Felizes e aliviados por verem que a mulher estava viva, quiseram muito ajudar.
- Senhora, mil perdões! Não era nossa intenção machucar a senhora de qualquer maneira, era só uma brincadeira, que acabou sendo um brincadeira de muito mal gosto, por favor me desculpe. Deixe-nos ajudar a senhora. - Sid muito sinceramente ofereceu ajuda.
A mulher ainda desconfiada acabou aceitando e entrou pela porta traseira. No caminho, conversaram e se conheceram melhor. A cigana viu que Sid e Leo eram boas pessoas, e a recíproca era verdadeira. Na distração da conversa, Leo percebeu que a cigana não estava falando mais. Virando a cabeça para trás, coçou os olhos, piscou, mas realmente era o que estava vendo, ou melhor o que não via, a mulher desapareceu!
-Ah!!! - Horrizado Leo berrou.
Com o susto, Sid zigue-zagueou o carro e quase perdeu o controle.
-Ah!!! - Leo parecia estar em pânico e fora de si. - Pára!!!

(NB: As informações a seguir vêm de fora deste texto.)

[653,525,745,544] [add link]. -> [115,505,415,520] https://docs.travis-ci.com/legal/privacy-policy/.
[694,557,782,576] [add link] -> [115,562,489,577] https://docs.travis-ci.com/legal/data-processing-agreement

Sid percebendo porque Leo estava tão assustado, decide parar o carro no acostamento passando por cima do mato que invadiu o acostamento. Antes mesmo que o carro parasse totalmente, Leo saiu do carro, gritando e dizendo algumas coisas que Sid não compreendia, parecia ter surtado com o desaparecimento da cigana. Sid estava terrivelmente amedrontado, com o sumisso da cigana e agora com o amigo correndo para dentro do mato, deixando-o sozinho.
- Onde você vai?! - Sid chamava Leo em vão, ele corria cada vez mais adentrando no mato escuro, totalmente em pânico e gritando.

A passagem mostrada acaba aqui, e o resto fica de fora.